**ACTIVITY**
Every line below must be copied as written, except for pictures.

───── DATA

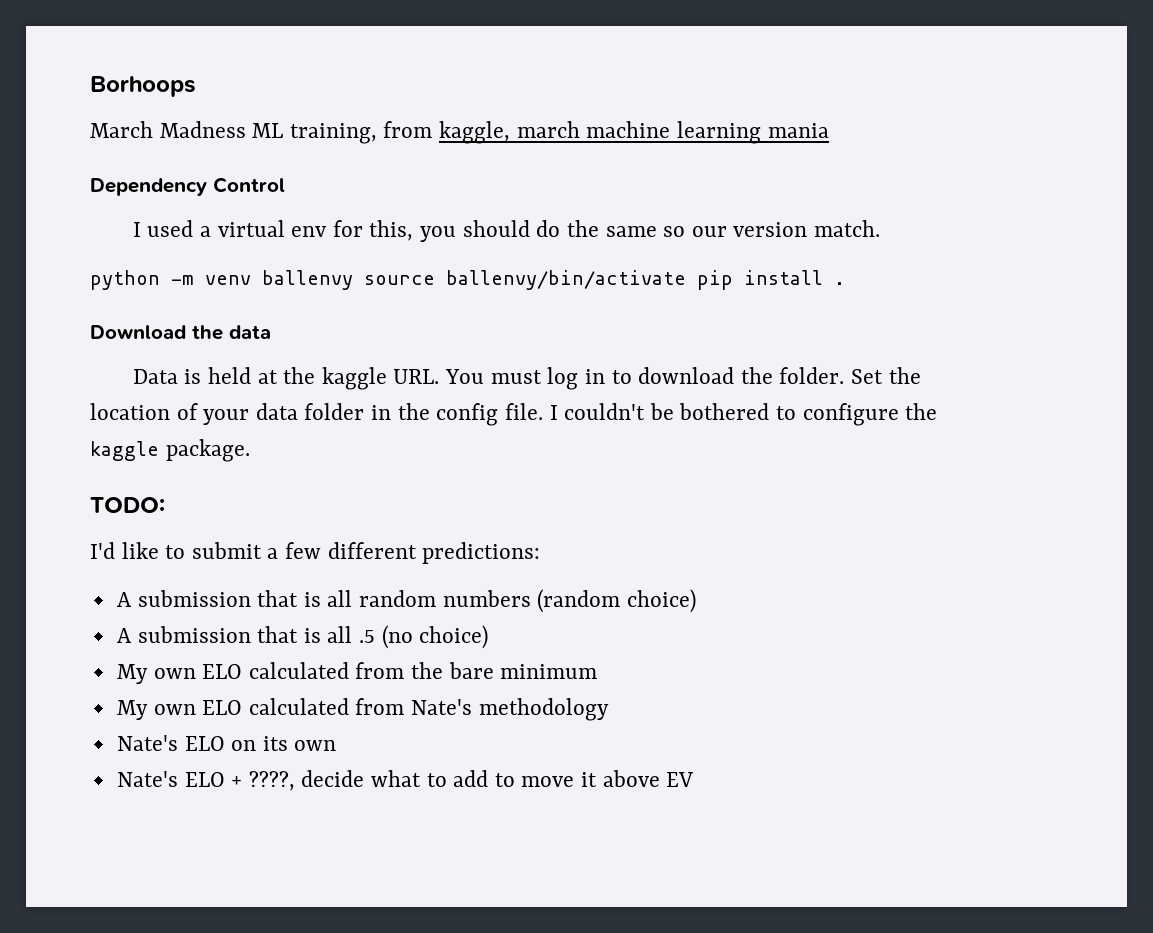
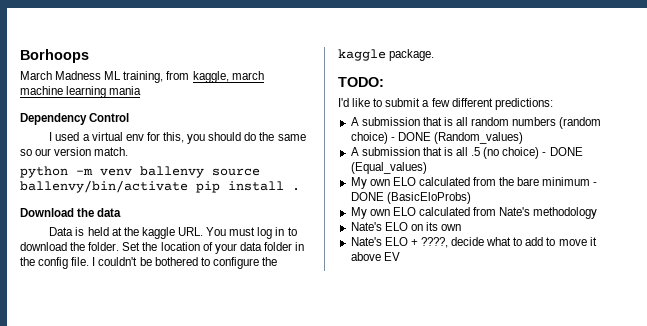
- A submission that is all random numbers (random choice)
+ A submission that is all random numbers (random choice) - DONE (Random_values)
- A submission that is all .5 (no choice)
+ A submission that is all .5 (no choice) - DONE (Equal_values)
- My own ELO calculated from the bare minimum
+ My own ELO calculated from the bare minimum - DONE (BasicEloProbs)

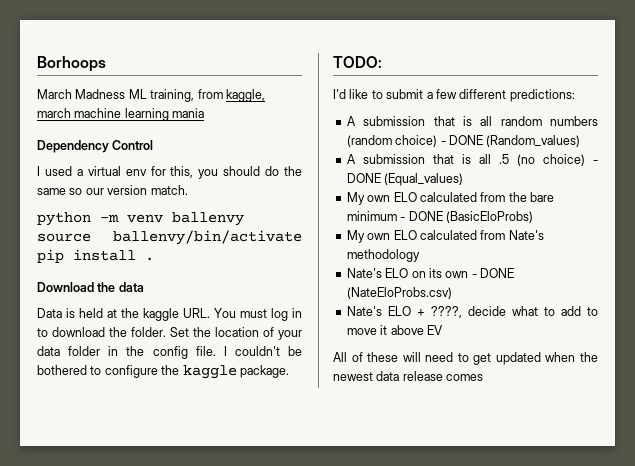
- Nate's ELO on its own
+ Nate's ELO on its own - DONE (NateEloProbs.csv)
+ All of these will need to get updated when the newest data release comes

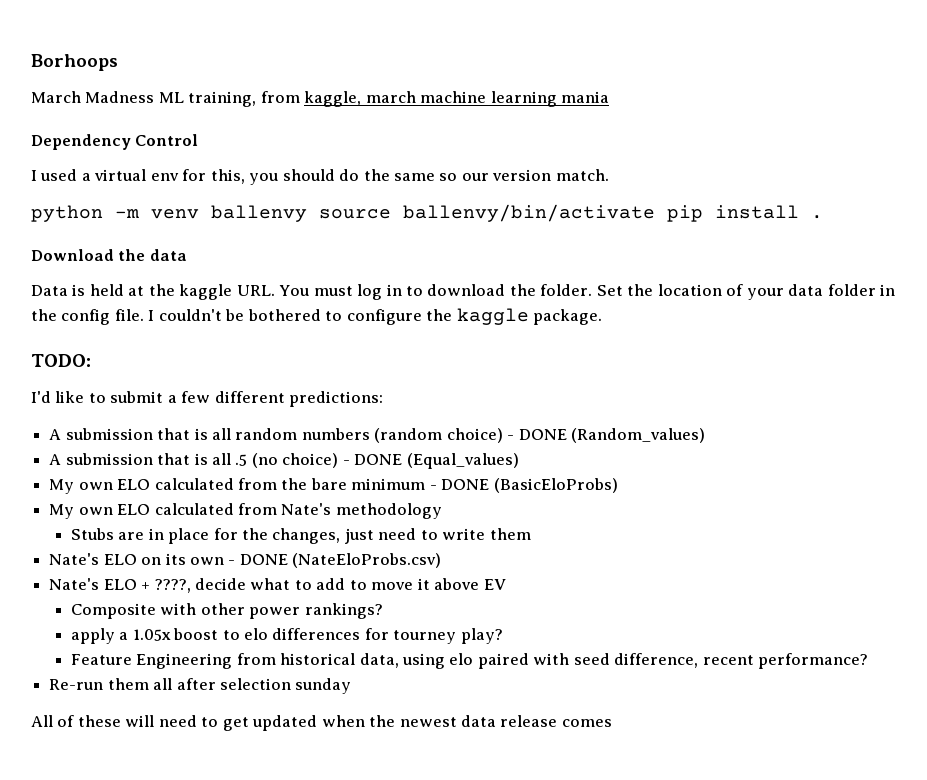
+ Stubs are in place for the changes, just need to write them
+ Composite with other power rankings?
+ apply a 1.05x boost to elo differences for tourney play?
+ Feature Engineering from historical data, using elo paired with seed difference, recent performance?
+ Re-run them all after selection sunday

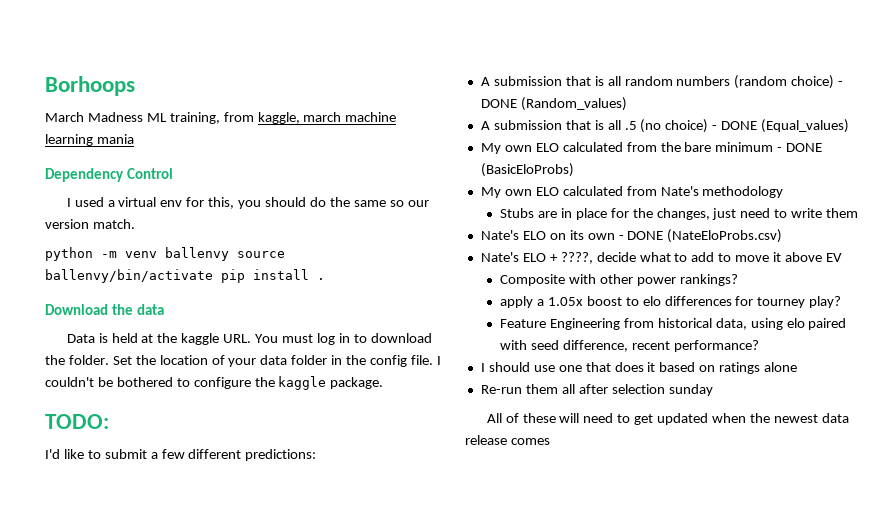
+ I should use one that does it based on ratings alone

──────────

**ANSWER TO THIS PROBLEM**
- A submission that is all random numbers (random choice)
+ A submission that is all random numbers (random choice) - DONE (Random_values)
- A submission that is all .5 (no choice)
+ A submission that is all .5 (no choice) - DONE (Equal_values)
- My own ELO calculated from the bare minimum
+ My own ELO calculated from the bare minimum - DONE (BasicEloProbs)

- Nate's ELO on its own
+ Nate's ELO on its own - DONE (NateEloProbs.csv)
+ All of these will need to get updated when the newest data release comes

+ Stubs are in place for the changes, just need to write them
+ Composite with other power rankings?
+ apply a 1.05x boost to elo differences for tourney play?
+ Feature Engineering from historical data, using elo paired with seed difference, recent performance?
+ Re-run them all after selection sunday

+ I should use one that does it based on ratings alone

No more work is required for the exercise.